What the task asks ▸ The line containing "20px; background: #1d4ed8;" and every line after it, through the last one below: output exactly these and nothing else.

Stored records

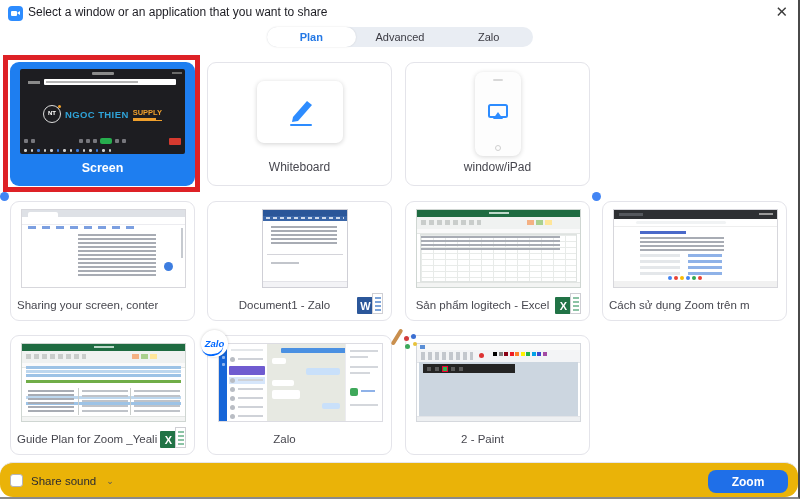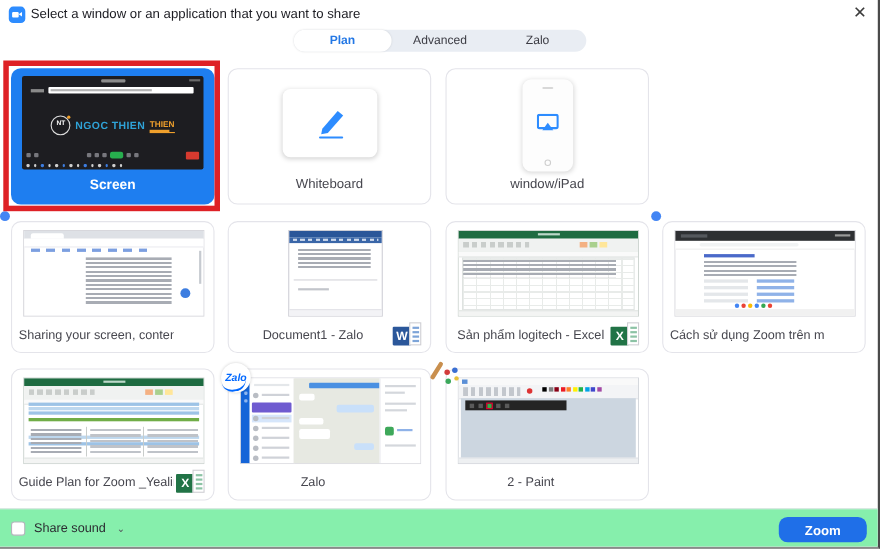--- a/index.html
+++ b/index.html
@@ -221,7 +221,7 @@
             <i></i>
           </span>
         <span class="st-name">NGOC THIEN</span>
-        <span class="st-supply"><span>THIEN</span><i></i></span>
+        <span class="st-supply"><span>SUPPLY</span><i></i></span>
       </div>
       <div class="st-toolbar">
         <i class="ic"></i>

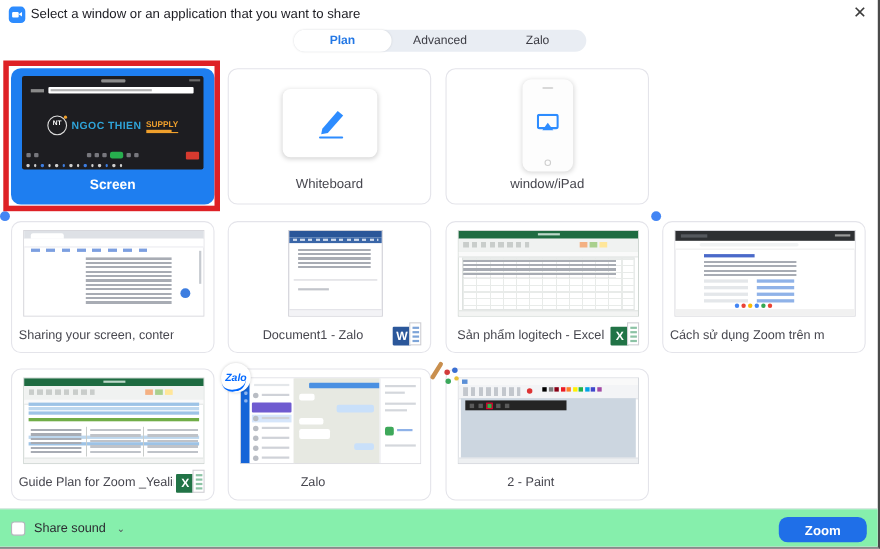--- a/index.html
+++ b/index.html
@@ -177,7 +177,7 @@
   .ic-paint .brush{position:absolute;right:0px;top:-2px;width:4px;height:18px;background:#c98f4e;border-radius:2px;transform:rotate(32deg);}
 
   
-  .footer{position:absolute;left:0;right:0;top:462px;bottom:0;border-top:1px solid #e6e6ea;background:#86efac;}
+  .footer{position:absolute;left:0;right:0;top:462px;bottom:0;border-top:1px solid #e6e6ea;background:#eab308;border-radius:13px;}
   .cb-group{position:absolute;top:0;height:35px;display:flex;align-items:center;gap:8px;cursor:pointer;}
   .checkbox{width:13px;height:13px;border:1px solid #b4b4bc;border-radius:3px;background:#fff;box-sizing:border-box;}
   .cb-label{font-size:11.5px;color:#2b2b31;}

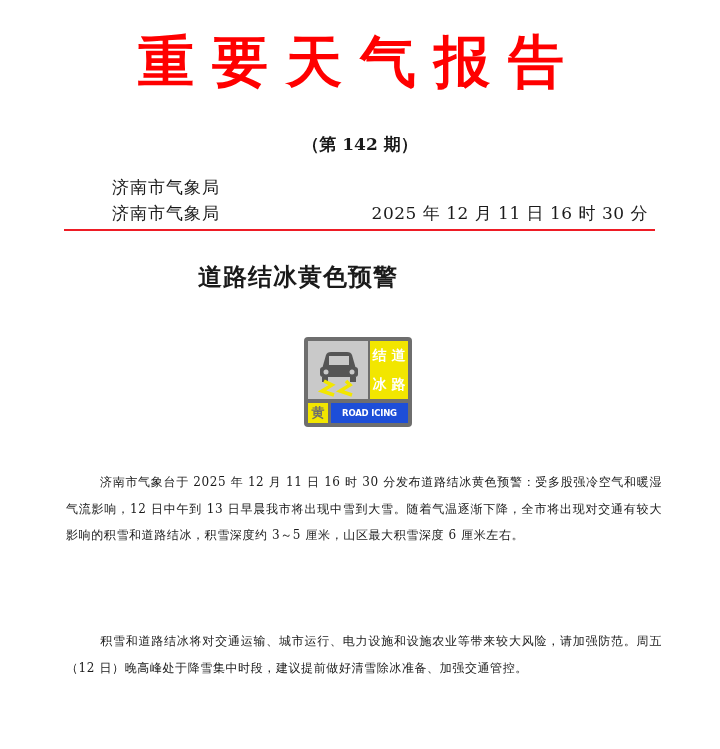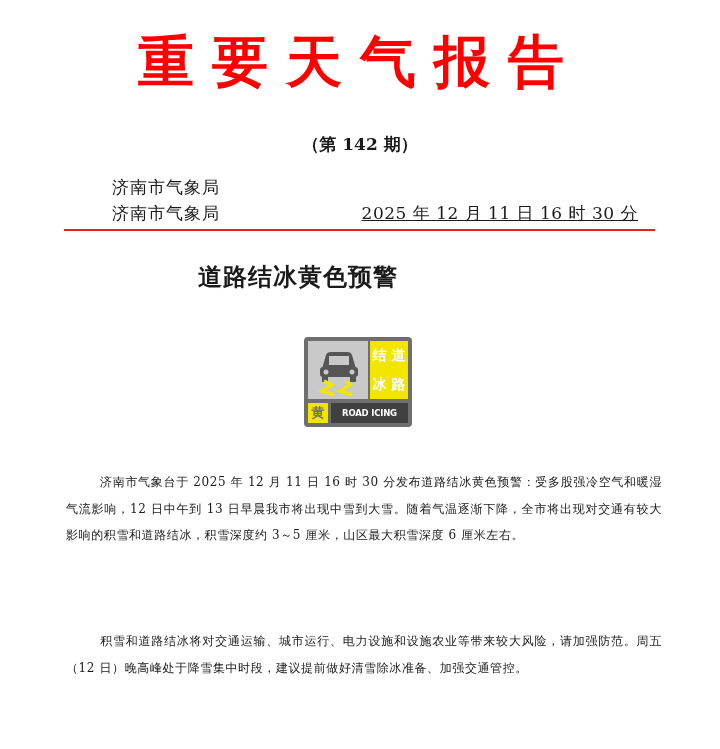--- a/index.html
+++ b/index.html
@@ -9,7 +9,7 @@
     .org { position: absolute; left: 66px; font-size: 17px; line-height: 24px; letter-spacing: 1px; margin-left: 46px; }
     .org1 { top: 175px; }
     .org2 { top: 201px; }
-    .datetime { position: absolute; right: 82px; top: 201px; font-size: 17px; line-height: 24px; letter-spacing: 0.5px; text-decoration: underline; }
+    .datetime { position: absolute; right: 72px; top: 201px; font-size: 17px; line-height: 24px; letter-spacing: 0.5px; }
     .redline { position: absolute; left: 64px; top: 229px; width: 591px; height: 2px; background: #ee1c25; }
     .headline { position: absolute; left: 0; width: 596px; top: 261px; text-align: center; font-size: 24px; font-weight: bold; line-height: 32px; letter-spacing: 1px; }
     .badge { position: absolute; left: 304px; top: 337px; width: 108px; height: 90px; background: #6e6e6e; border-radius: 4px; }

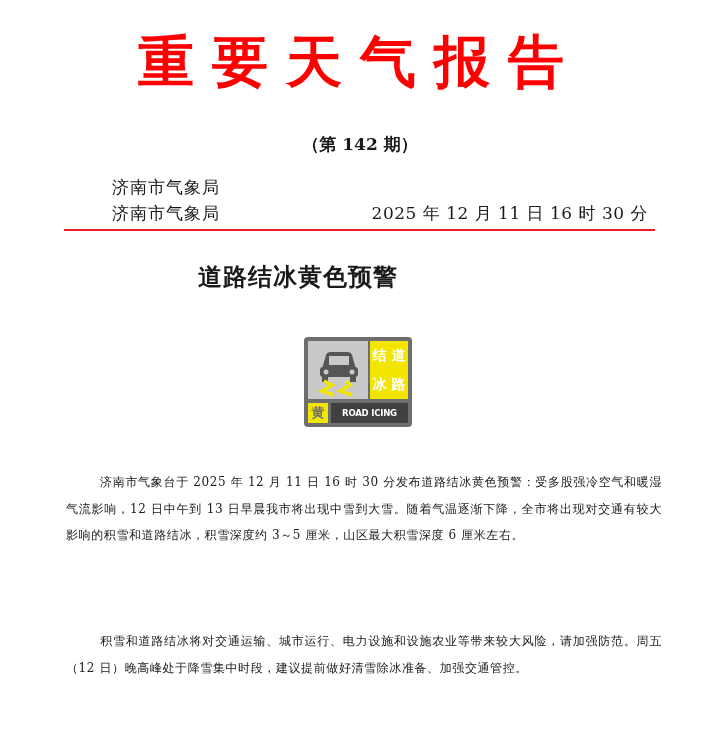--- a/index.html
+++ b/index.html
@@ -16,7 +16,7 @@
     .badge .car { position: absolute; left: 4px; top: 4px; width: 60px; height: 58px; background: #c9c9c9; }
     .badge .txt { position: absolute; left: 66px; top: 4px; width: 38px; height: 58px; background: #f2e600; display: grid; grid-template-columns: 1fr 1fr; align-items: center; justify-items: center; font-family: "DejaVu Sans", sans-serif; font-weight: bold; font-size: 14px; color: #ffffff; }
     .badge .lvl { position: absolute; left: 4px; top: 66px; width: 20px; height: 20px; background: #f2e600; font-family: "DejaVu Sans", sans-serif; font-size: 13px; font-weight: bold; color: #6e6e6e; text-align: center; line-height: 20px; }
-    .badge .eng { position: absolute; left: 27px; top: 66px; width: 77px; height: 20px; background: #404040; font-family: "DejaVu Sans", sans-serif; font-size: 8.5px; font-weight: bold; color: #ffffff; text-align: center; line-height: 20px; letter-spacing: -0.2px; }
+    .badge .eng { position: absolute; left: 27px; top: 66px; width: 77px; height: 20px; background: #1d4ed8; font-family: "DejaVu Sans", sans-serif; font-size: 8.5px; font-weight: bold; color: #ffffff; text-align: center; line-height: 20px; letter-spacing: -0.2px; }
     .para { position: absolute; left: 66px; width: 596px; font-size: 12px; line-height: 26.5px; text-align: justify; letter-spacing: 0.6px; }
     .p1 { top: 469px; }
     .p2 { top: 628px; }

Solution ▸
+    .badge .eng { position: absolute; left: 27px; top: 66px; width: 77px; height: 20px; background: #1d4ed8; font-family: "DejaVu Sans", sans-serif; font-size: 8.5px; font-weight: bold; color: #ffffff; text-align: center; line-height: 20px; letter-spacing: -0.2px; }
     .para { position: absolute; left: 66px; width: 596px; font-size: 12px; line-height: 26.5px; text-align: justify; letter-spacing: 0.6px; }
     .p1 { top: 469px; }
     .p2 { top: 628px; }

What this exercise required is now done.